何かひとつのことに興味を持つと、それに類するいろんなものに好奇心が向かっていく。もっと知りたい。もっと理解したい。……それが一番、幸せなスタイルだと思う。
金属の腐食、要するに「錆びる 」という現象を研究している今日の先生は、いつも金属(通常は「鉄」だけど)が腐食するメカニズムと、金属を腐食させない対策を検討しているんだろうけど、「鉄」について、ちょっと詳しい。製鉄技術はヒッタイトが発明したわけだけど、どうやらヒッタイトの歴史や生活様式もよく知っているらしい。ヒッタイト人がつくったビールがどんな味かを説明していた。製鉄を始めた彼らがどんな酒を飲んだのか……。先生の興味は、そんな風に広がっていくのだろう。
日本のタタラ製鉄や、その製鉄技術を巡って行われたであろう大和朝廷と技術者集団の抗争にも、先生の食指は動くようだ。
お釈迦さまが「錆び」について言及していれば、その情報も、先生のアンテナはしっかりとキャッチしている。『ダンマ・パダ(法句経)』から。
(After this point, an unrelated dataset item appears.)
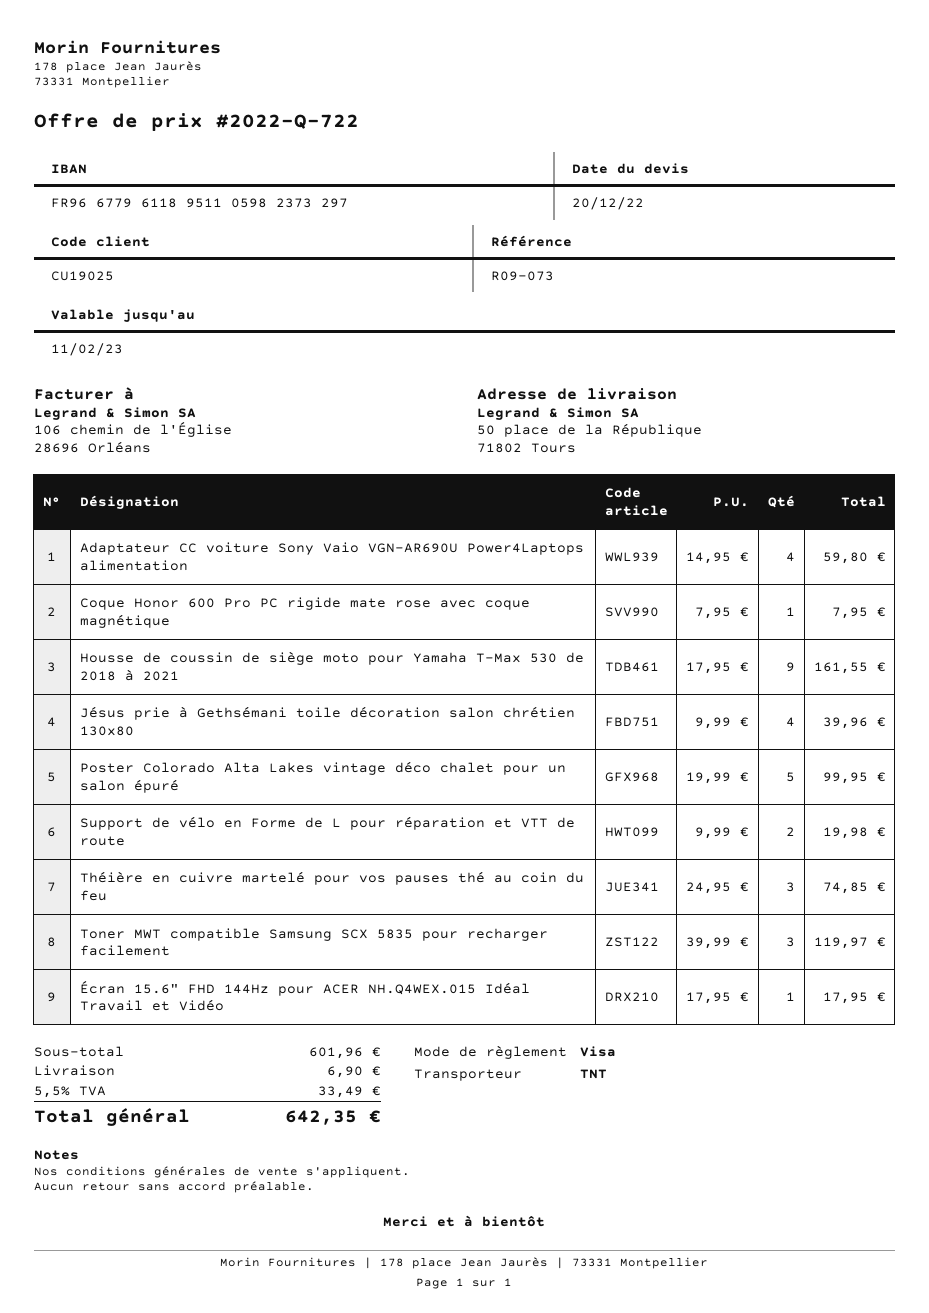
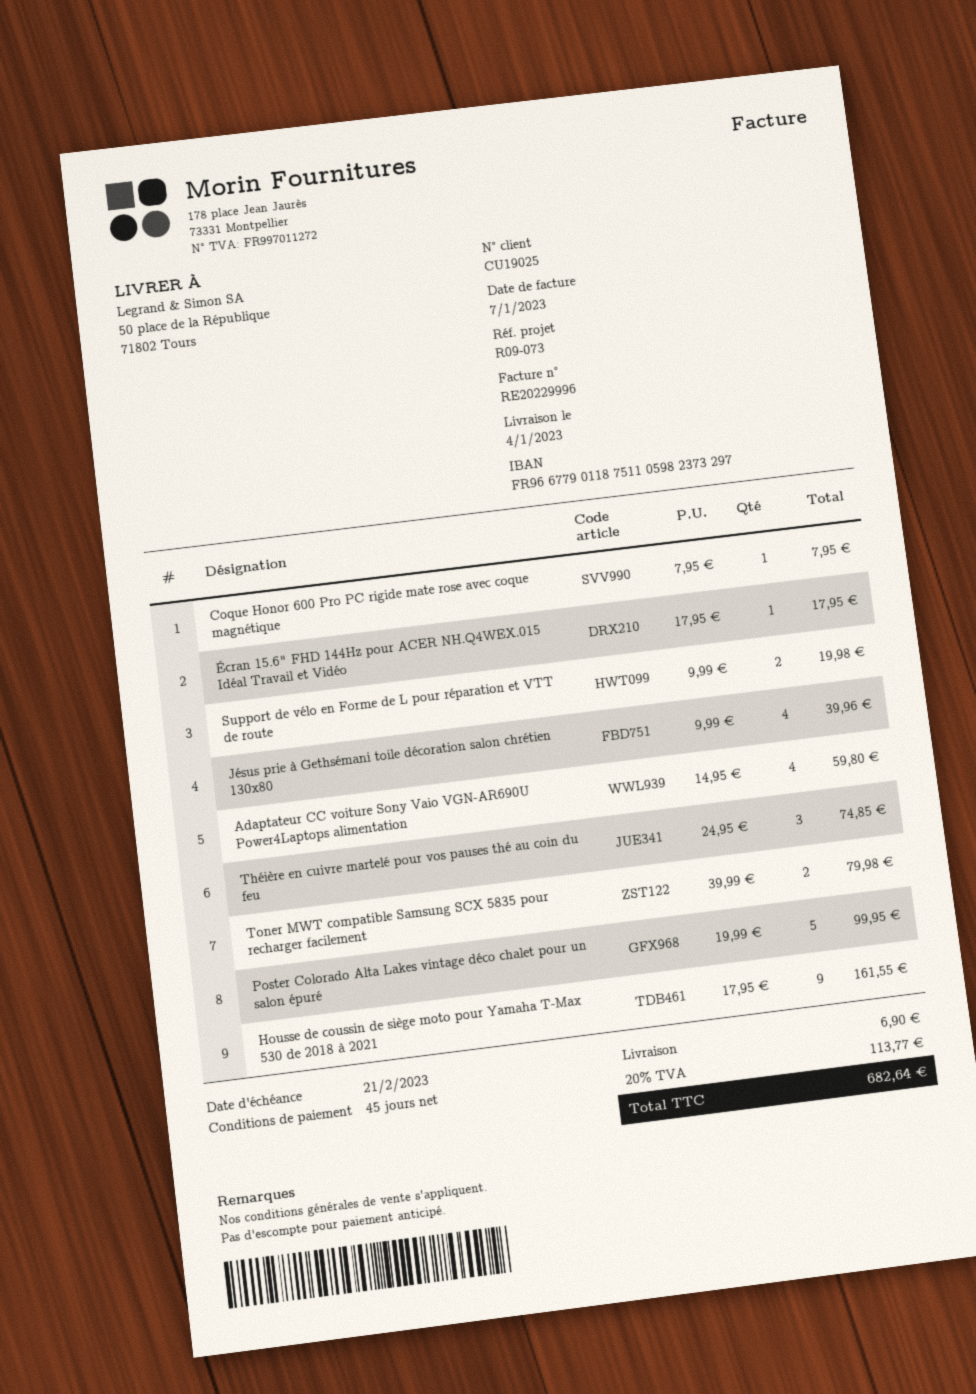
bank account: FR9667796118951105982373297 -> FR9667790118751105982373297
Toner MWT compatible Samsung SCX 5835 pour recharger facilement: 3 x 39.99 = 119.97 -> 2 x 39.99 = 79.98
tax: 5.5% = 33.49 -> 20% = 113.77
total: 642.35 -> 682.64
錆は鉄より出で、鉄を食むように、煩悩は心より出で、心を食む。
先生はこの表現を読んで、お釈迦さまの観察眼に感心したという。
金属が錆びると、その錆び瘤のできた金属部分には酸素が供給されにくくなる。通気性がいいところと悪いところができるわけだ。通気差電池のメガニズムで、金属表面の通気性のいいところから悪いところへと電気が流れる。こうして、錆びたところの周辺が錆びていく。まさに鉄から生じた錆が、今度は鉄を食べていくというわけ。お釈迦さまは通気差電池の原理なんて知らなかっただろうけれど、でも、観察からこの現象を把握していたのだ。
……まあ、そんなわけで、さ。あることに興味を持って突き詰めていくと、好奇心はいろんなところに拡散していくんだけど、こういう好奇心の使い方、アンテナの張り方っていうのは、理想的だよねって、まあ、そんなお話。